Felix no lo había visto venir. Nunca pensó que estaría en esa posición: abierto de piernas, gimiendo con desesperación mientras el cuerpo de Hyunjin lo dominaba sin piedad. El calor entre sus cuerpos era casi insoportable, una mezcla de sudor, piel y deseo que no daba tregua.


Hyunjin lo embestía con fuerza, cada movimiento más profundo que el anterior, cada empujón más exigente, como si quisiera arrancarle hasta el último suspiro. Felix arqueaba la espalda, sus manos temblorosas se aferraban a las sábanas, tratando de encontrar algo a lo que anclarse. Su cuerpo temblaba bajo el peso de Hyunjin, que no se detenía, completamente perdido en su propio placer.


—¿Así te gusta, Felix? —gruñó Hyunjin, su voz grave y rota por la lujuria. Cada palabra le llegaba como un disparo directo al alma, y Felix solo pudo asentir, sin aliento, jadeando mientras sentía cada pulgada de Hyunjin llenándolo por completo.


—Dios... —Felix jadeó, sus piernas temblaban sin control, entreabiertas, completamente a merced del hombre que tanto había anhelado. Era un dolor placentero, uno que lo hacía querer más, aunque su cuerpo gritara lo contrario.


Hyunjin se inclinó hacia adelante, tomando el mentón de Felix con una mano firme, obligándolo a mirarlo a los ojos.


—Mírame —ordenó, y Felix obedeció. Sus ojos se encontraron en una conexión que lo dejó paralizado—. Quiero verte mientras te hago mío.


Felix sintió que sus labios se entreabrían, pero no podía formar palabras. Estaba demasiado perdido en el placer, demasiado roto bajo el control de Hyunjin. El hombre lo embestía sin compasión, como si cada movimiento estuviera destinado a grabar su posesión en cada parte de su cuerpo.


—Señor Hwang... —el nombre escapó de los labios de Felix en un gemido, como un ruego, una súplica que ni él mismo entendía. Pero Hyunjin solo sonrió, esa sonrisa arrogante y peligrosa que siempre llevaba, la misma que lo había hecho caer en sus redes desde el primer día.

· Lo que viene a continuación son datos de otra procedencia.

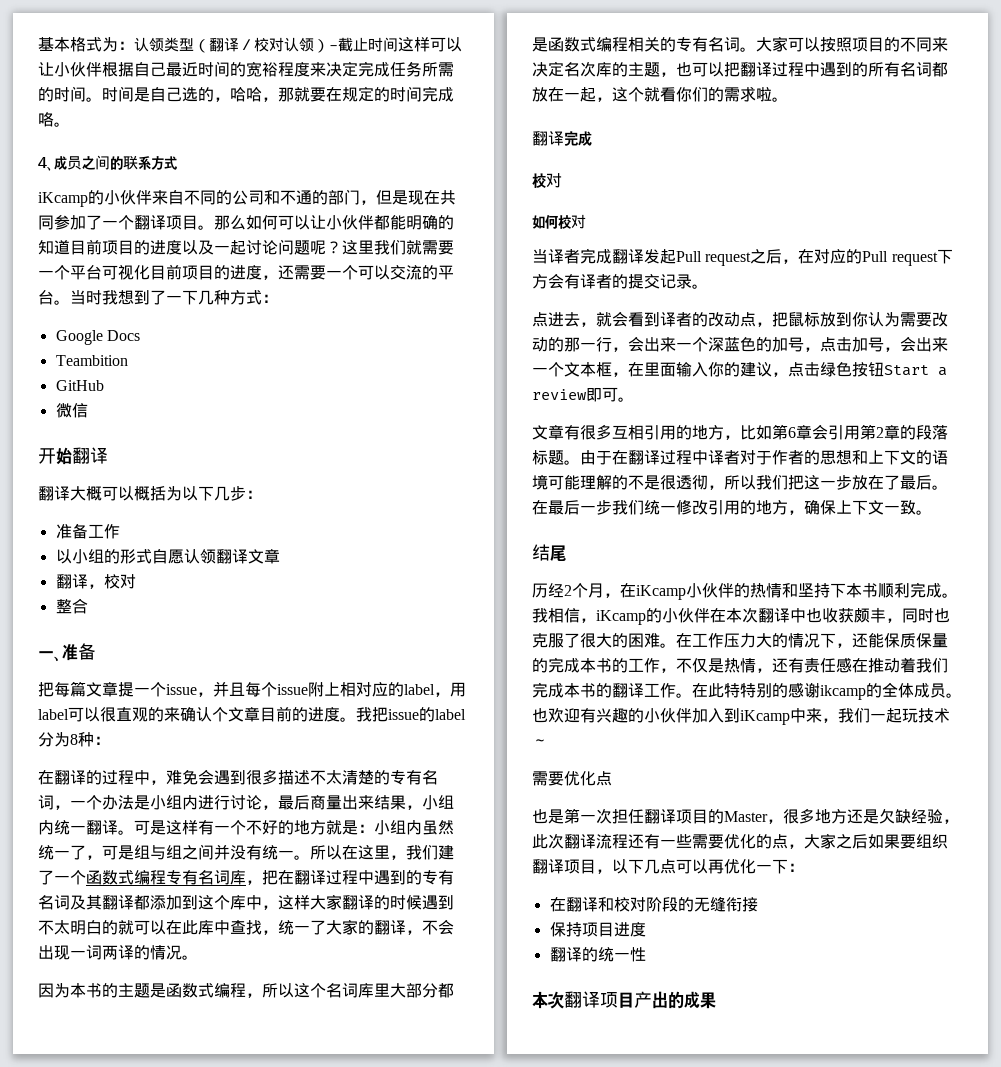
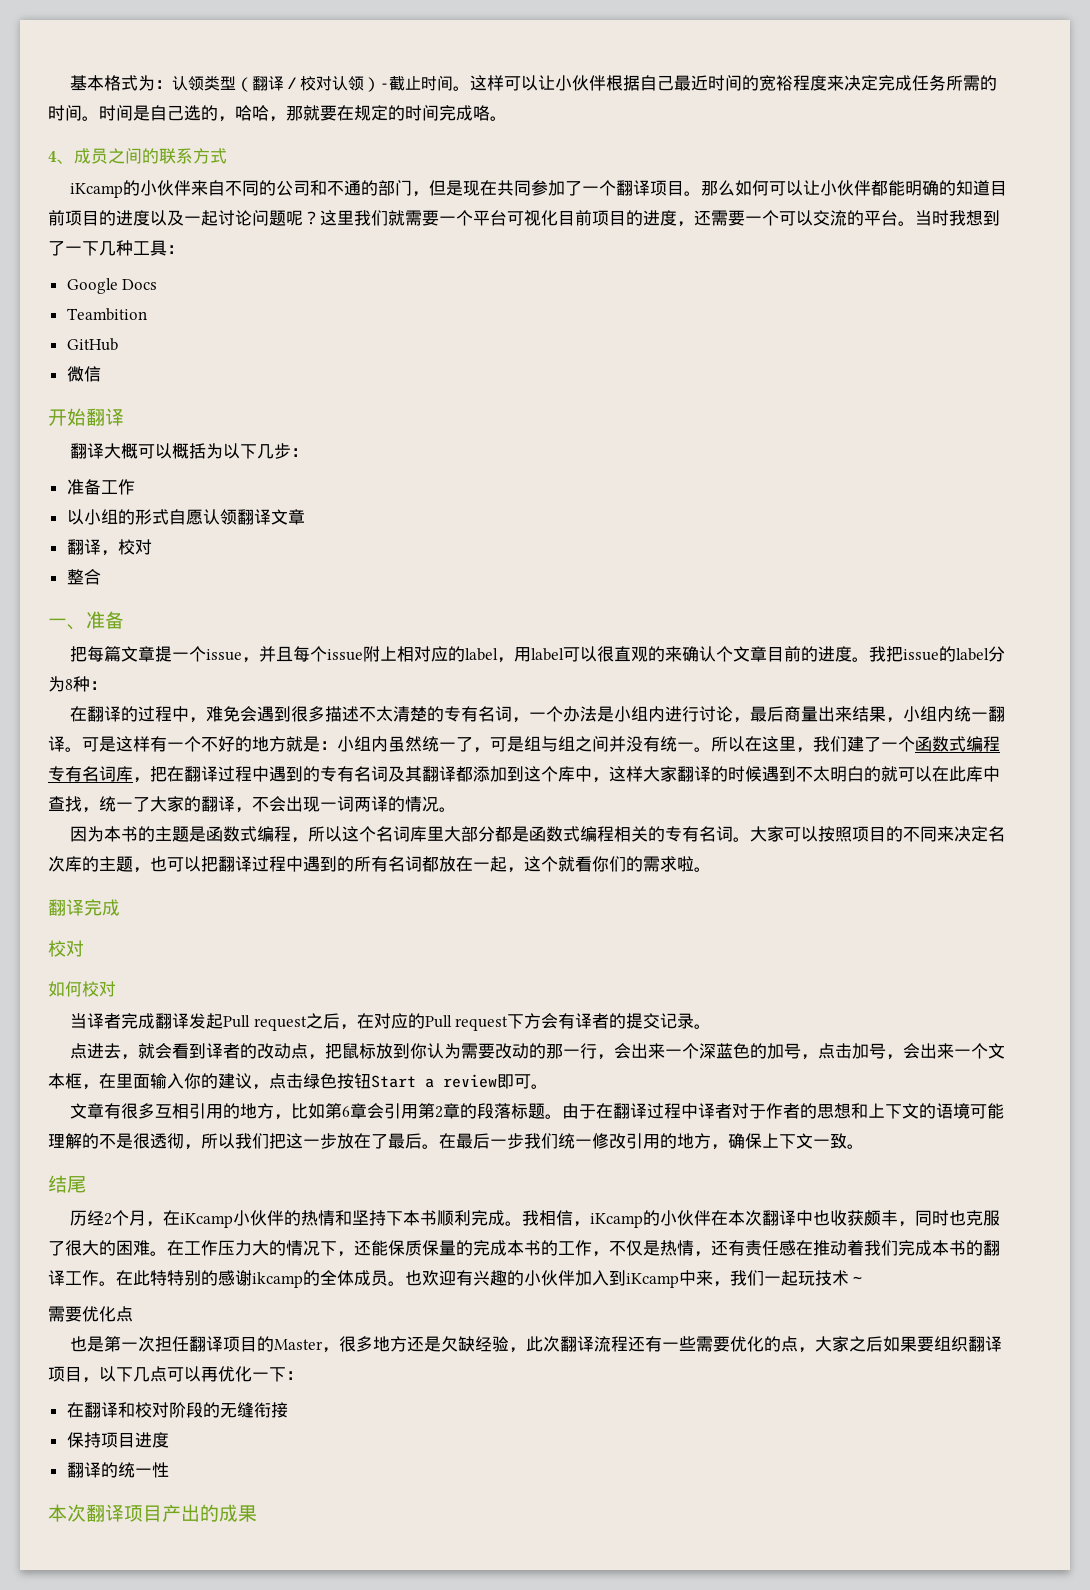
(398, 44) none -> [453,86,471,91] 。
[230,290,262,305] 方式 -> [133,240,167,256] 工具

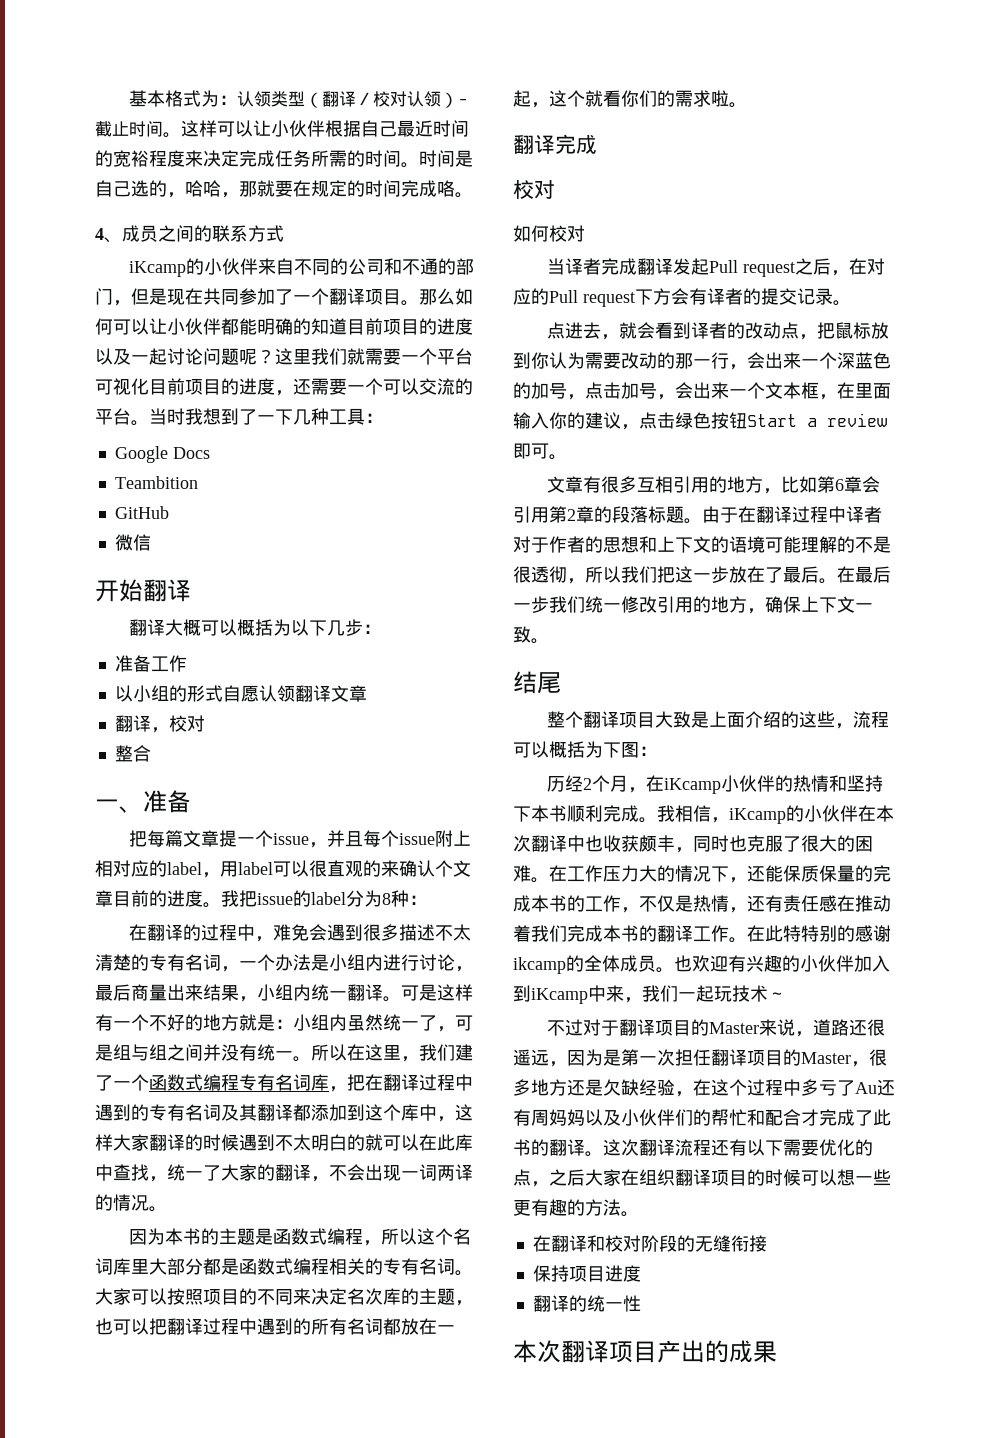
(86, 1184) none -> [547,711,890,729] [513,741,657,758] // 整个翻译项目大致是上面介绍的这些，流程可以概括为下图：
[48,1306,133,1322] [70,1336,88,1352] 需要优化点 // 也 -> [547,1019,886,1037] [513,1049,603,1067] 不过对于翻译项目的Master来说，道路还很遥远，因为
[526,1336,544,1352] 此 -> [693,1079,895,1096] [513,1109,891,1126] [513,1139,621,1157] 在这个过程中多亏了Au还有周妈妈以及小伙伴们的帮忙和配合才完成了此书的翻译。这
[662,1336,697,1351] 一些 -> [747,1139,783,1156] 以下
[815,1336,1003,1352] [48,1366,303,1383] 大家之后如果要组织翻译项目，以下几点可以再优化一下： -> [549,1169,891,1186] [513,1199,639,1217] 之后大家在组织翻译项目的时候可以想一些更有趣的方法。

—¿Eso es lo que querías, eh? —Hyunjin mordió el cuello de Felix con fuerza, dejando una marca profunda en su piel pálida. Felix gimió, su espalda arqueándose más mientras sentía el dolor mezclarse con el placer—. Siempre tan callado, siempre tan sumiso. ¿Y ahora? Mírate, pidiendo más.


Felix no podía responder. Sus manos se movieron instintivamente hacia los hombros de Hyunjin, aferrándose con desesperación. Su cuerpo temblaba incontrolablemente mientras las embestidas de Hyunjin lo llevaban cada vez más cerca del límite.


—Mierda... Felix, eres perfecto —Hyunjin murmuró, sus movimientos se hacían más frenéticos, más intensos—. No puedo parar. No quiero parar.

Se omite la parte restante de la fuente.